* Input material:
━━━━━━

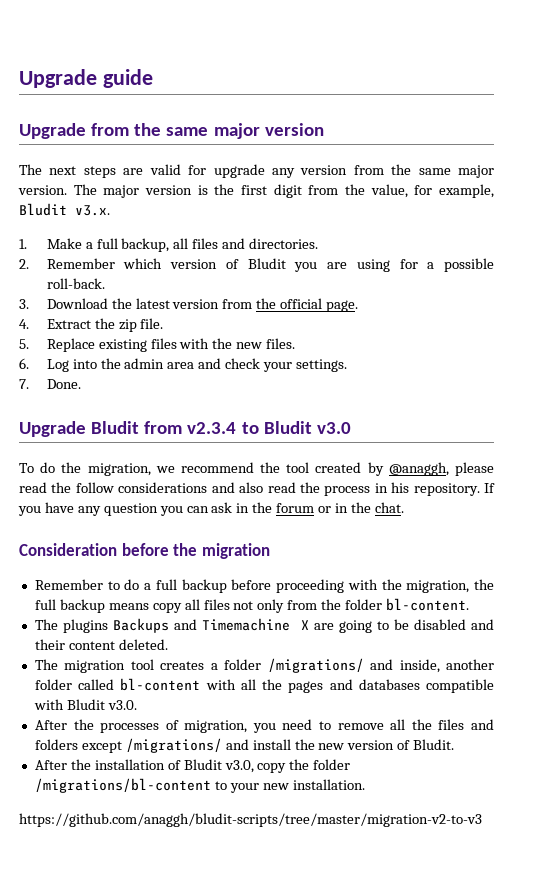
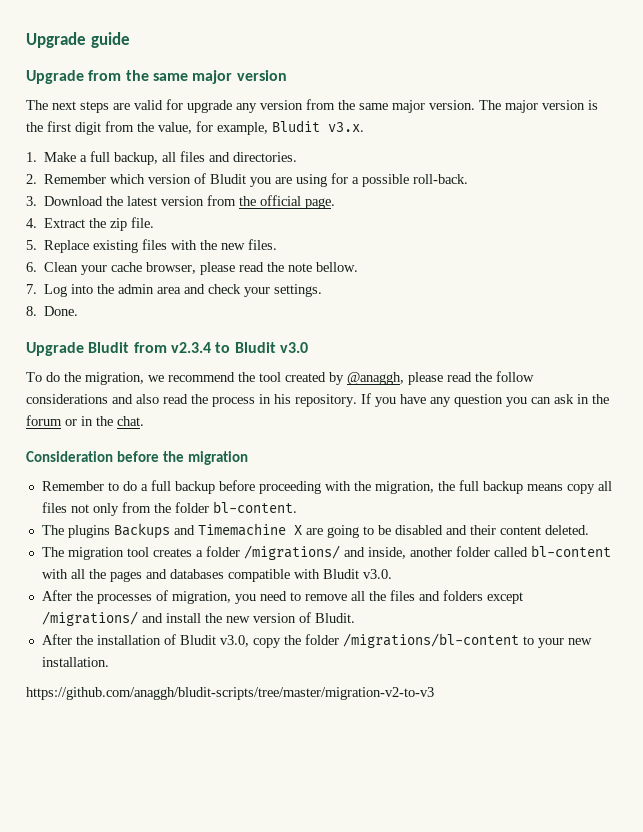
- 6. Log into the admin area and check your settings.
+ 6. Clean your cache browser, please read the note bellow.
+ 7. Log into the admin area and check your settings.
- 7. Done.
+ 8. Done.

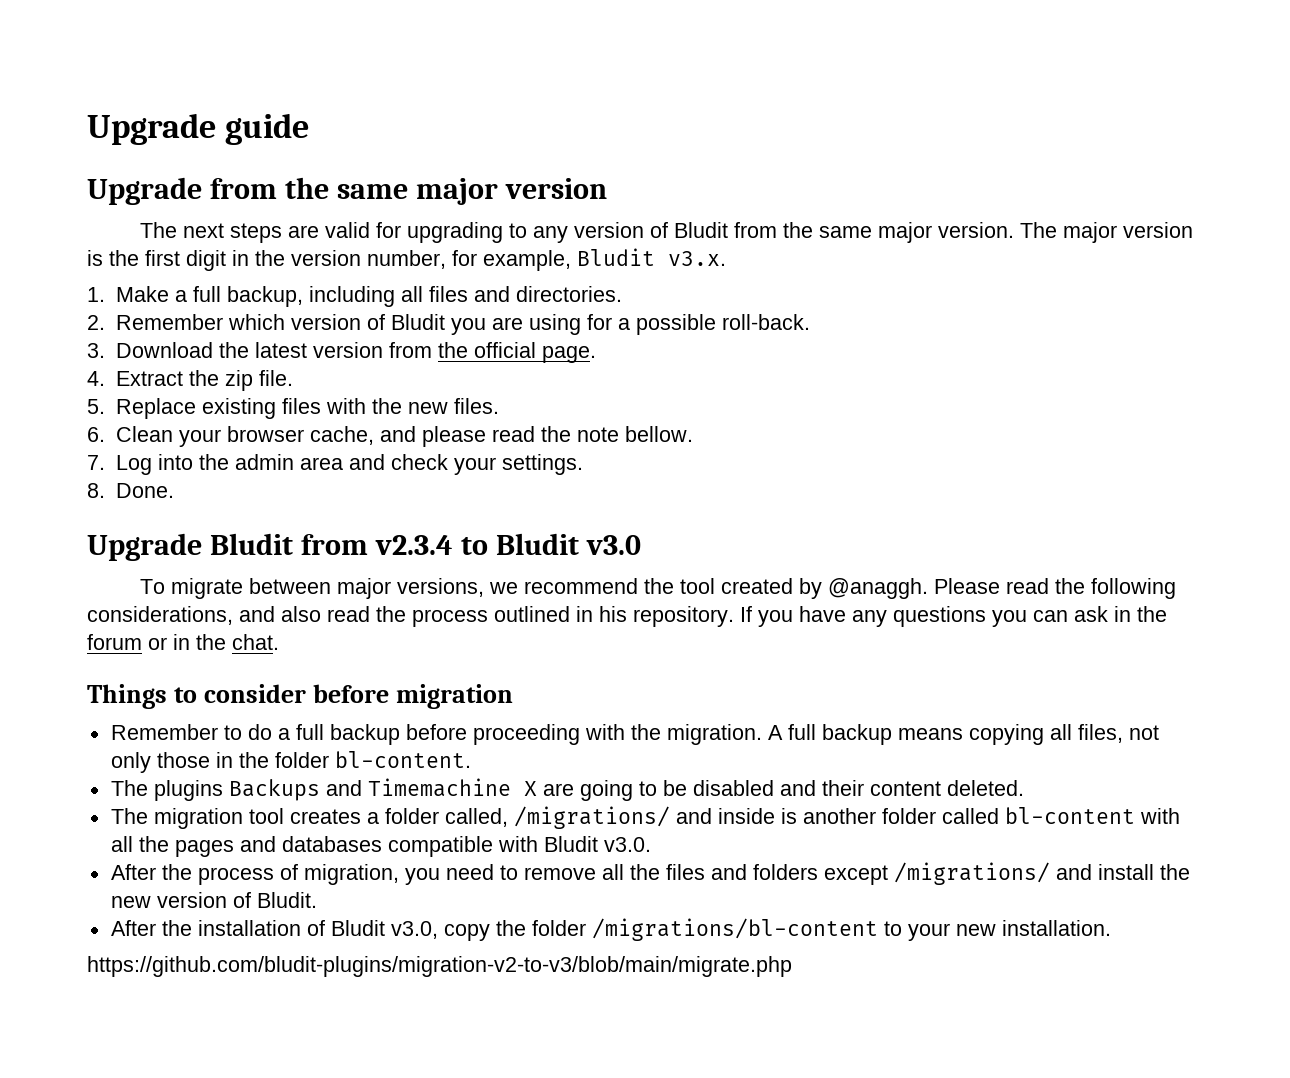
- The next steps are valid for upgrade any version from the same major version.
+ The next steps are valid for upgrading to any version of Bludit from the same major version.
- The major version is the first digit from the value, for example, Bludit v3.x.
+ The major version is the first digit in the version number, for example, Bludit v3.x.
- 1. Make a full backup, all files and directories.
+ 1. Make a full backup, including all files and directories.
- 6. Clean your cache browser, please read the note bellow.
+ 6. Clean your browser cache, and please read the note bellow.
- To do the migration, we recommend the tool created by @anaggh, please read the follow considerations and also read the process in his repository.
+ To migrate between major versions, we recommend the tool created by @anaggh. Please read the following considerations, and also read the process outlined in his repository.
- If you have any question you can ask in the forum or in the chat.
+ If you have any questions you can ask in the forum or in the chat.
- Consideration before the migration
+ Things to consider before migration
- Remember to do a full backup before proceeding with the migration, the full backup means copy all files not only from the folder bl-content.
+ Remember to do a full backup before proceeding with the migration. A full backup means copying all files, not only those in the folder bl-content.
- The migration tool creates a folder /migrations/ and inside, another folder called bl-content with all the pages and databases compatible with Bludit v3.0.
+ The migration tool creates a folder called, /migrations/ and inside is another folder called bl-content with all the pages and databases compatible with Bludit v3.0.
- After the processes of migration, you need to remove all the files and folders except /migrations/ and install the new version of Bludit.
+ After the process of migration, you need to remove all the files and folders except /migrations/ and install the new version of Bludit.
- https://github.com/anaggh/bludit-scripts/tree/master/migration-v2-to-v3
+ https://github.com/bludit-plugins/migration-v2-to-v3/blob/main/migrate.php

━━━━━━

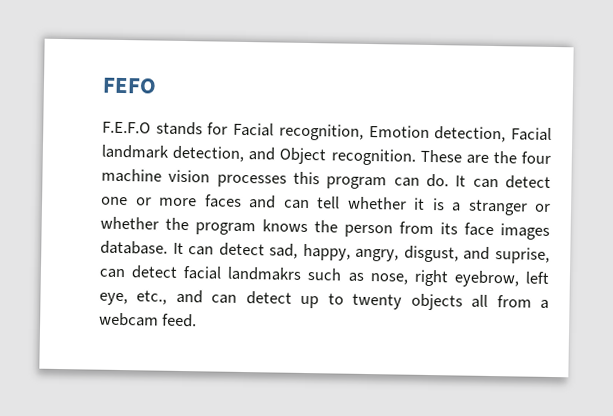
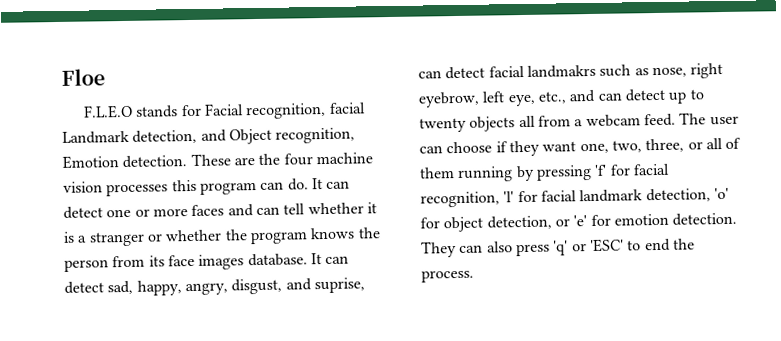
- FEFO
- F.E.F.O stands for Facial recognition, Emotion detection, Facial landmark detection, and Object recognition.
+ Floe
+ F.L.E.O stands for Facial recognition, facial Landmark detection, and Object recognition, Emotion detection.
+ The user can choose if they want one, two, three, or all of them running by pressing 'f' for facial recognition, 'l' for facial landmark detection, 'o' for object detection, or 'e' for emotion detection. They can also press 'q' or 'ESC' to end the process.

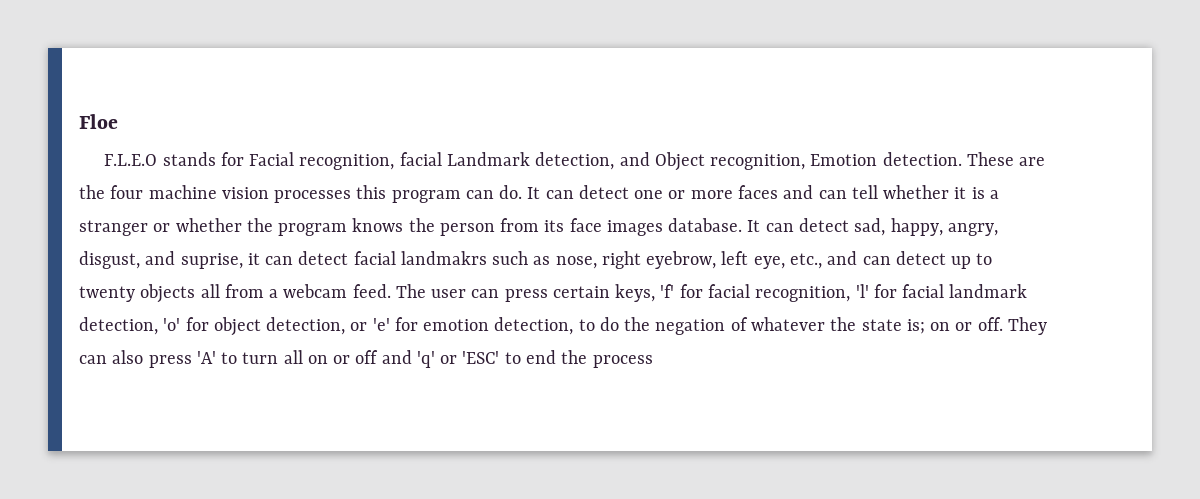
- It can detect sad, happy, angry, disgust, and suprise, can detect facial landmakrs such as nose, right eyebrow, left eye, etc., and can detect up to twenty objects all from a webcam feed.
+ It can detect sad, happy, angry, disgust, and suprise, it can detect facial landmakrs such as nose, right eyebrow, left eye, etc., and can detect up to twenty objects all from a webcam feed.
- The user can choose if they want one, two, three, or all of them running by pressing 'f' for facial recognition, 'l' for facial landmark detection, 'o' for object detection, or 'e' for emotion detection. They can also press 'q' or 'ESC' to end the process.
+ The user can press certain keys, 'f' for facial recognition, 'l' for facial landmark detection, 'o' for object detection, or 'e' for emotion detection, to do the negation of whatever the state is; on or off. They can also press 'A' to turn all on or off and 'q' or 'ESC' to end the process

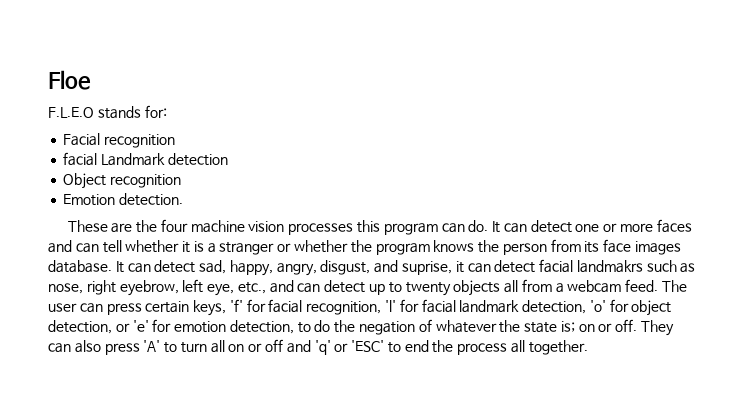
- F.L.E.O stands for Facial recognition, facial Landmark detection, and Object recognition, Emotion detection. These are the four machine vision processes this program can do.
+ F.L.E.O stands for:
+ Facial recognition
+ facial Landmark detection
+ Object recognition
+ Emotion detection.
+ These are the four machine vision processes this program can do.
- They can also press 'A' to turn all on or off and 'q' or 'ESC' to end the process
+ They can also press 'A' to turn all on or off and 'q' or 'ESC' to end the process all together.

━━━━━━

Look above for the line containing "- The major". Output from there through the line containing "- Remember to", exactly and inclusively.

- The major version is the first digit from the value, for example, Bludit v3.x.
+ The major version is the first digit in the version number, for example, Bludit v3.x.
- 1. Make a full backup, all files and directories.
+ 1. Make a full backup, including all files and directories.
- 6. Clean your cache browser, please read the note bellow.
+ 6. Clean your browser cache, and please read the note bellow.
- To do the migration, we recommend the tool created by @anaggh, please read the follow considerations and also read the process in his repository.
+ To migrate between major versions, we recommend the tool created by @anaggh. Please read the following considerations, and also read the process outlined in his repository.
- If you have any question you can ask in the forum or in the chat.
+ If you have any questions you can ask in the forum or in the chat.
- Consideration before the migration
+ Things to consider before migration
- Remember to do a full backup before proceeding with the migration, the full backup means copy all files not only from the folder bl-content.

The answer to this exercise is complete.